(Version comparison data)

# # #

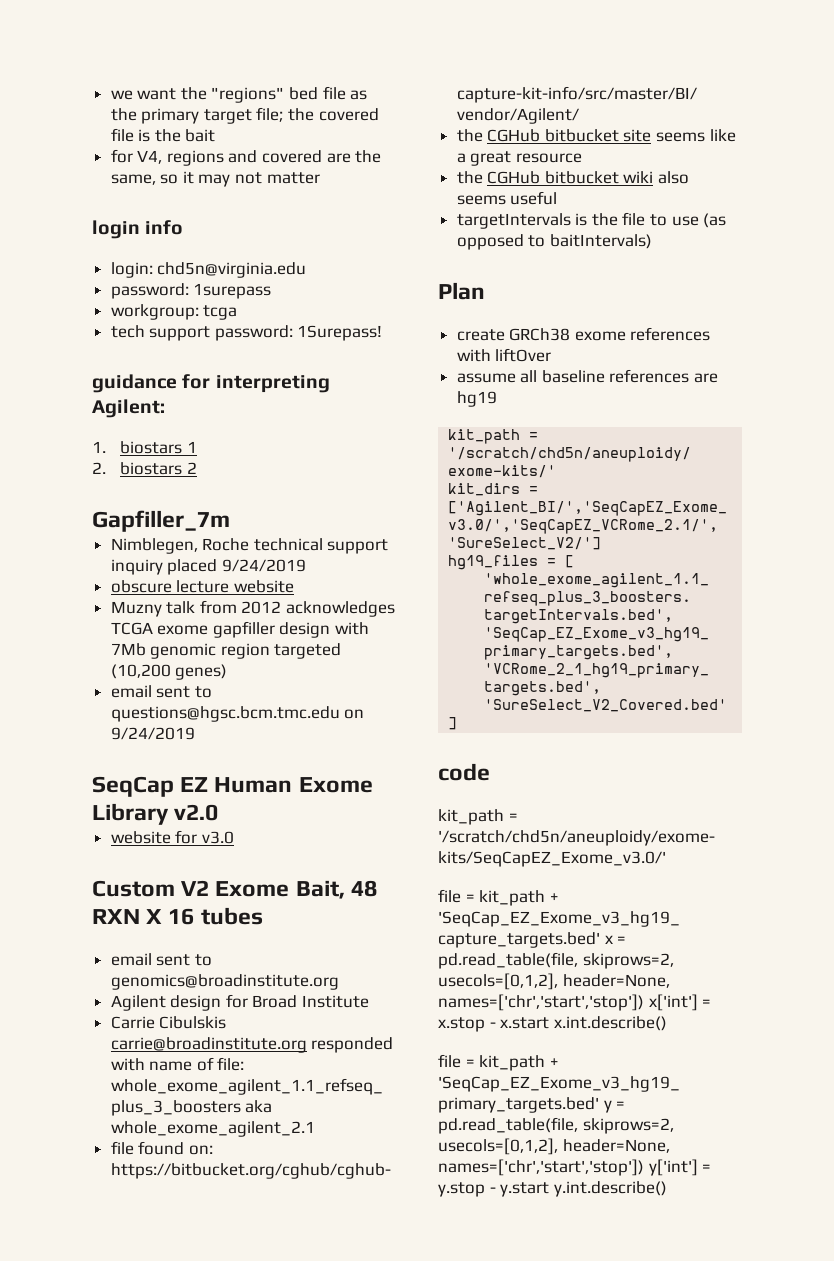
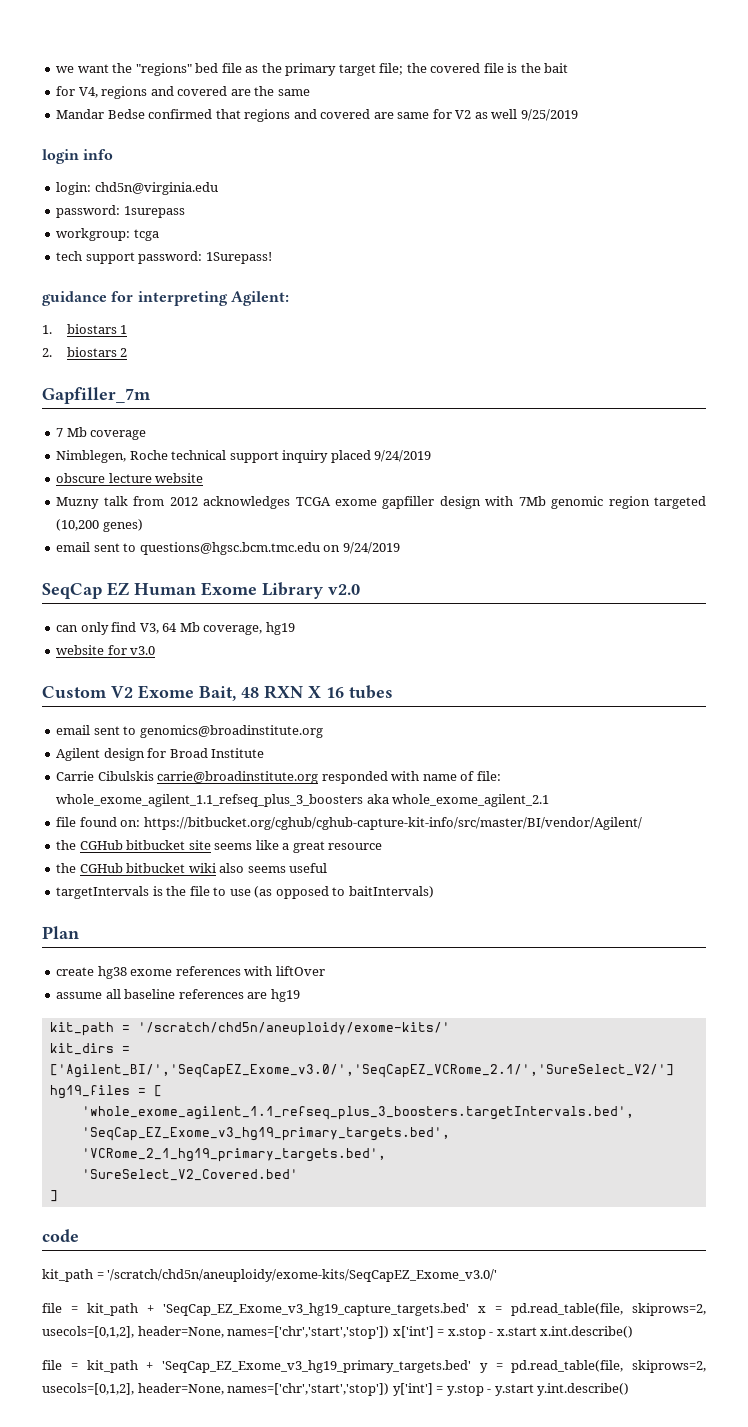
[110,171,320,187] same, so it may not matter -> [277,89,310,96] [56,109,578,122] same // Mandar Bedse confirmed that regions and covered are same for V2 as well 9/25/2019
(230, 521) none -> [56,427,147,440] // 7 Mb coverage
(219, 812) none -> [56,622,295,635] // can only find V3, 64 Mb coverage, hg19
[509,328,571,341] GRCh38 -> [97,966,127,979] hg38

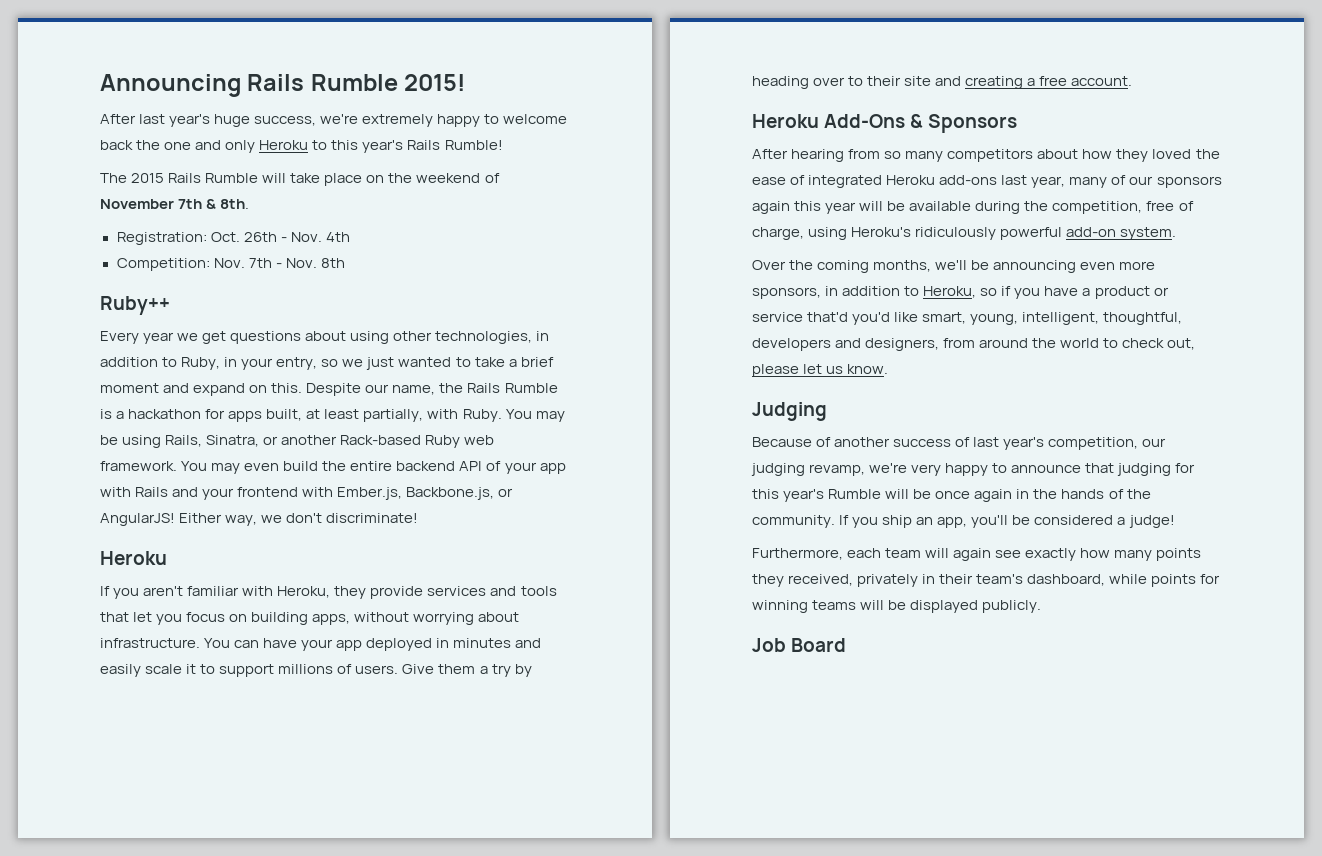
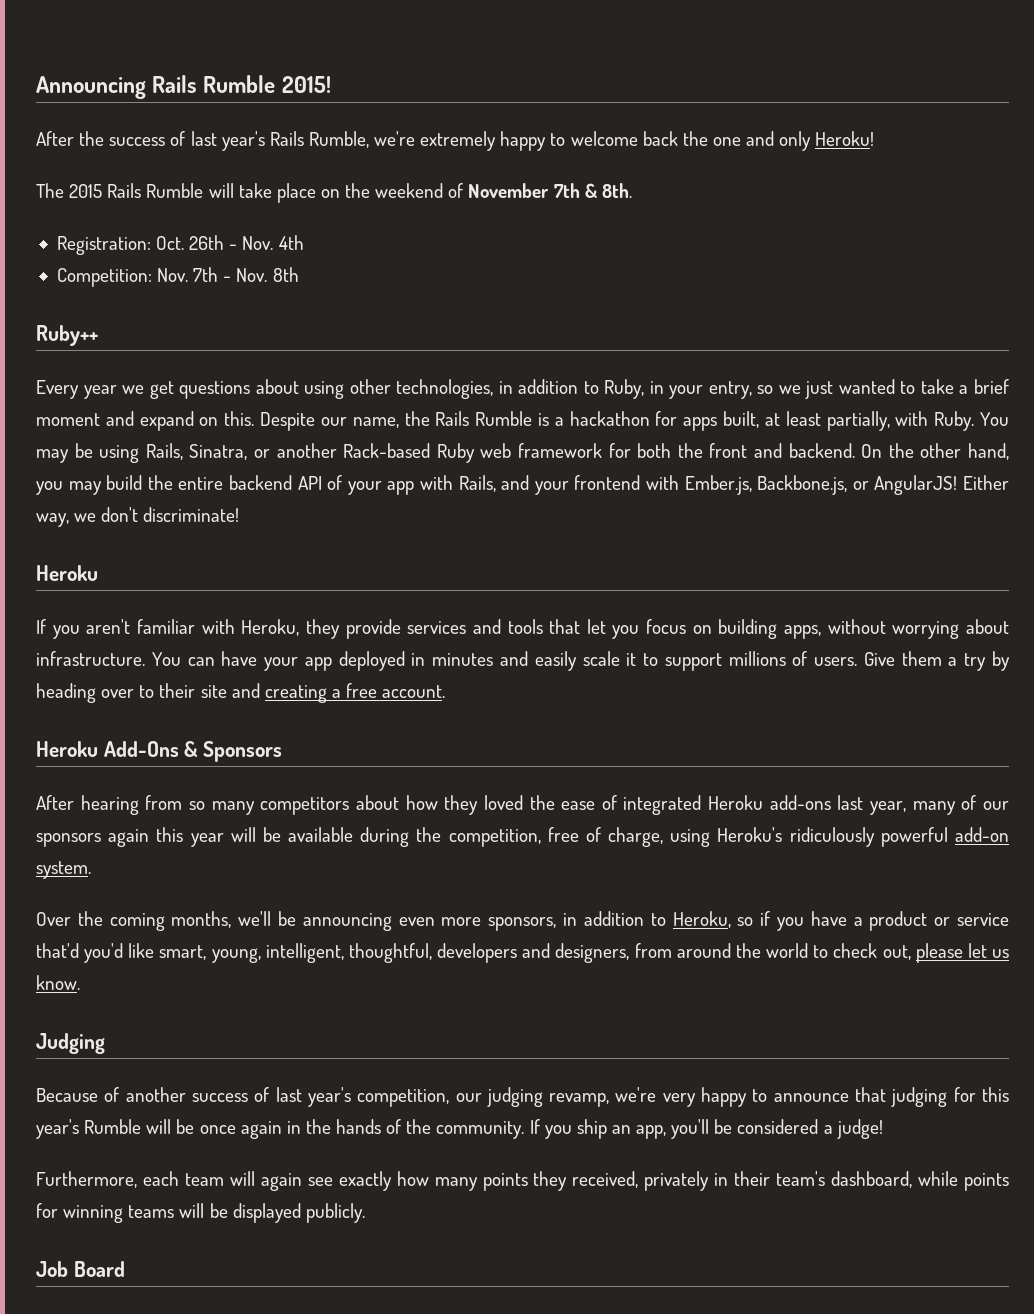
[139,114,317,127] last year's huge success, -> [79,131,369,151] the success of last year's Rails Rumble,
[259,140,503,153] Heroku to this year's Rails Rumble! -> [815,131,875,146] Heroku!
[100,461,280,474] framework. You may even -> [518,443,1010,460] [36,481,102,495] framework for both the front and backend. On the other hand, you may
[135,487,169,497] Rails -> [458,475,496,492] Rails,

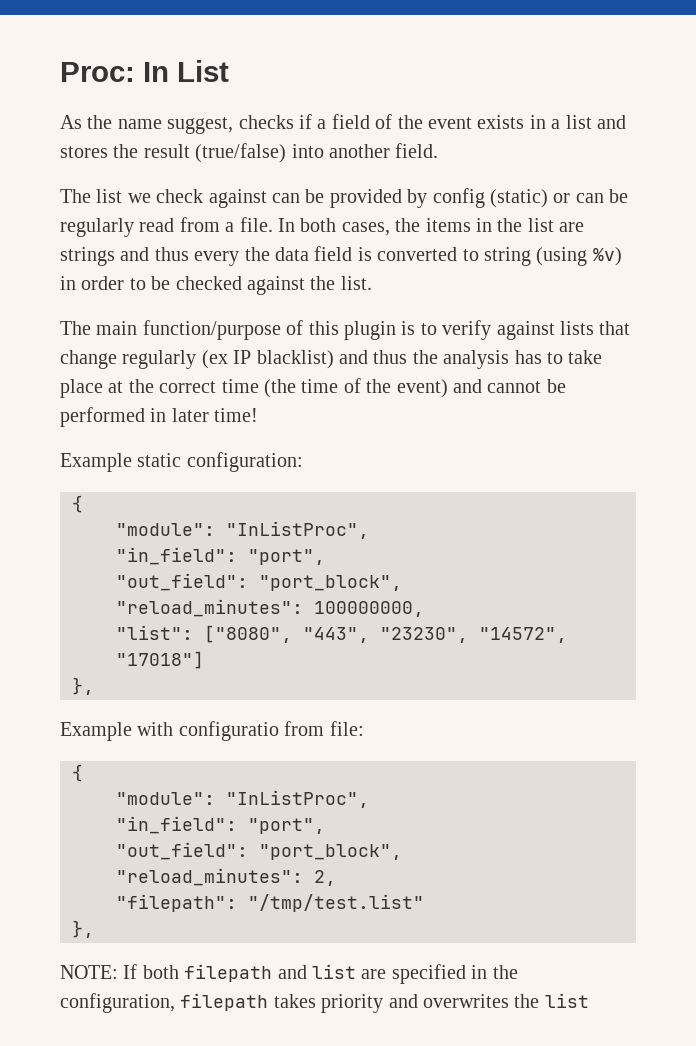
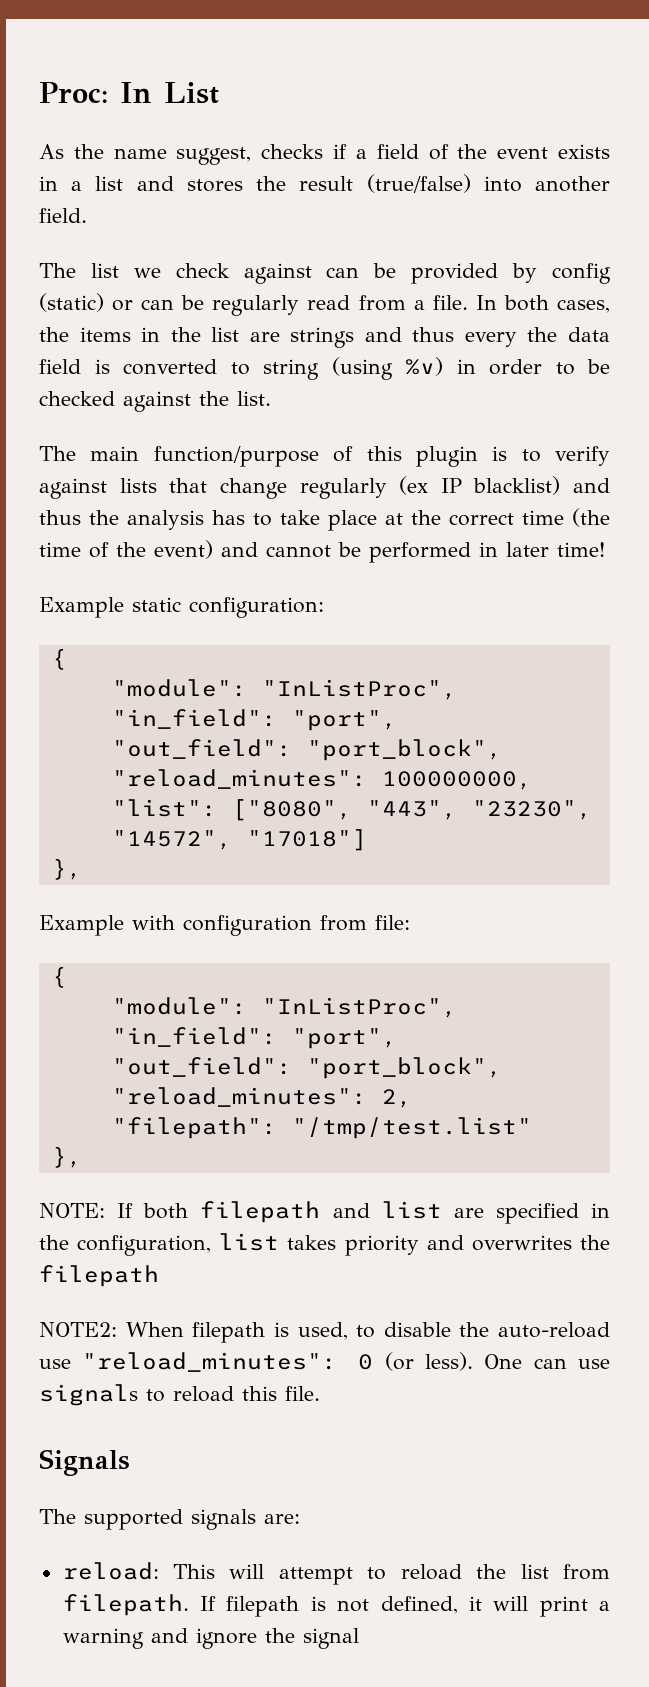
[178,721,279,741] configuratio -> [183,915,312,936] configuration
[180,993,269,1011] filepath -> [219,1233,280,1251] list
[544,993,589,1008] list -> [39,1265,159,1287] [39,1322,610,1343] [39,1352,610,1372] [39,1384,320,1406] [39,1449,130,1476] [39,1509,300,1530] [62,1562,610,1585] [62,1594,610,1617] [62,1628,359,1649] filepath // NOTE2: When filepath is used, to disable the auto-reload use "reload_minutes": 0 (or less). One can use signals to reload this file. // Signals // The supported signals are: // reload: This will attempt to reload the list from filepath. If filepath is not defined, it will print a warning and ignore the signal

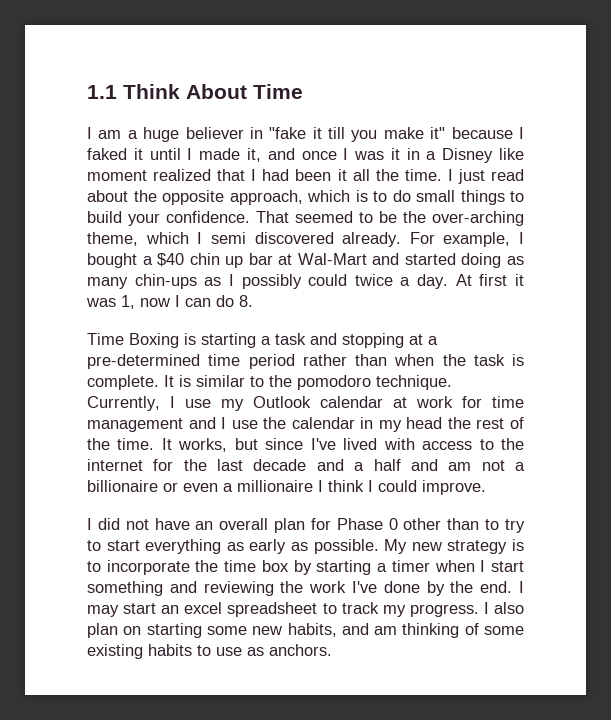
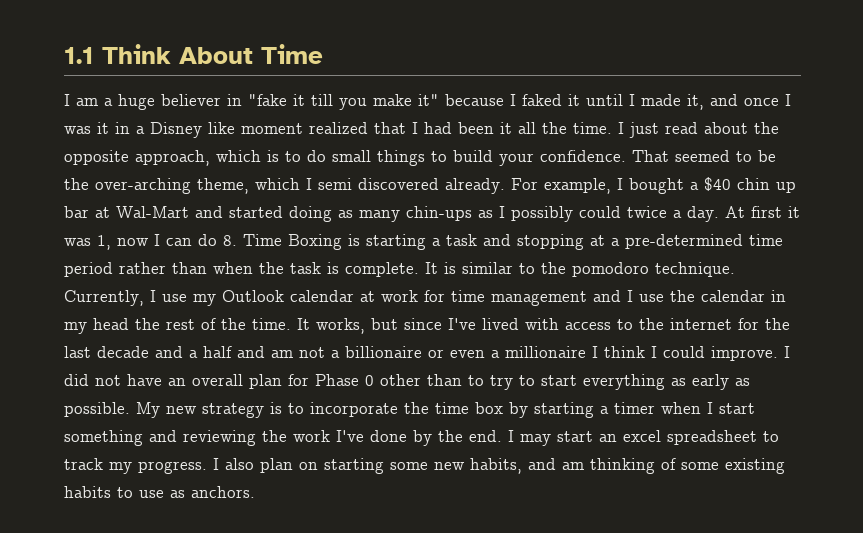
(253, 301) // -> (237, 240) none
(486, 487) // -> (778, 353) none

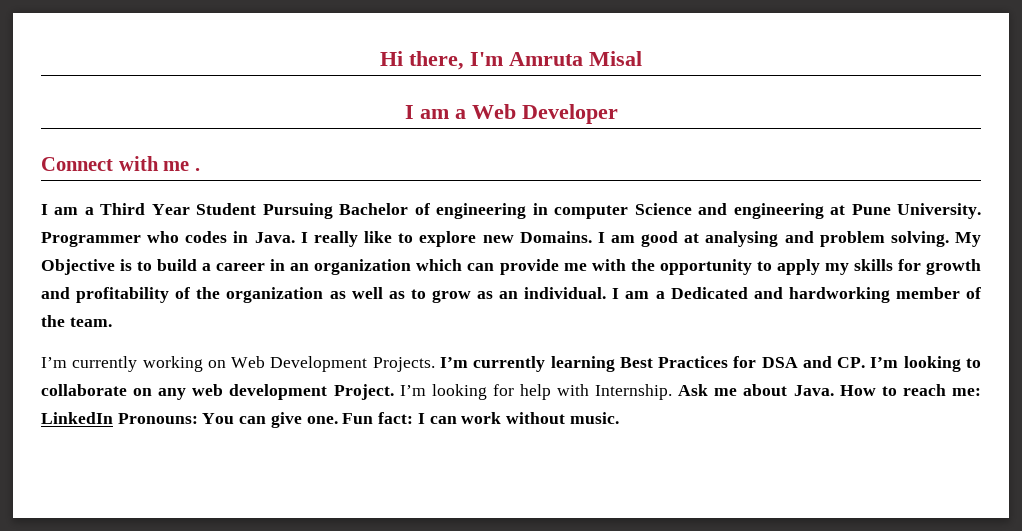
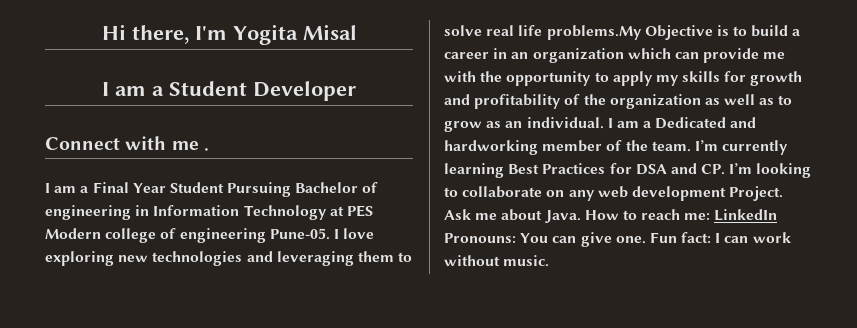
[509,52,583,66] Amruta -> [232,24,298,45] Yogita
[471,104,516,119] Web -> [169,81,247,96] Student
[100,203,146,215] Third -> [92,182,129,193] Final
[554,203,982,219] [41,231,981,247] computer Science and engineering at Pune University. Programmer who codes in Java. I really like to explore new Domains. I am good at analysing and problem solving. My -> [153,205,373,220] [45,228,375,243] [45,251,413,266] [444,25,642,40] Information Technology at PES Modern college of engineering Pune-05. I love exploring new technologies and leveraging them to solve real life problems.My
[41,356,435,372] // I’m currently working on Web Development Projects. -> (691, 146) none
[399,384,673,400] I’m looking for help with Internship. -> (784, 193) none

# # #

__AIM OF THE TASK__: Wherever the string "year" occurs in the records, copy the line it is in.

__TASK OUTPUT__:
[139,114,317,127] last year's huge success, -> [79,131,369,151] the success of last year's Rails Rumble,
[259,140,503,153] Heroku to this year's Rails Rumble! -> [815,131,875,146] Heroku!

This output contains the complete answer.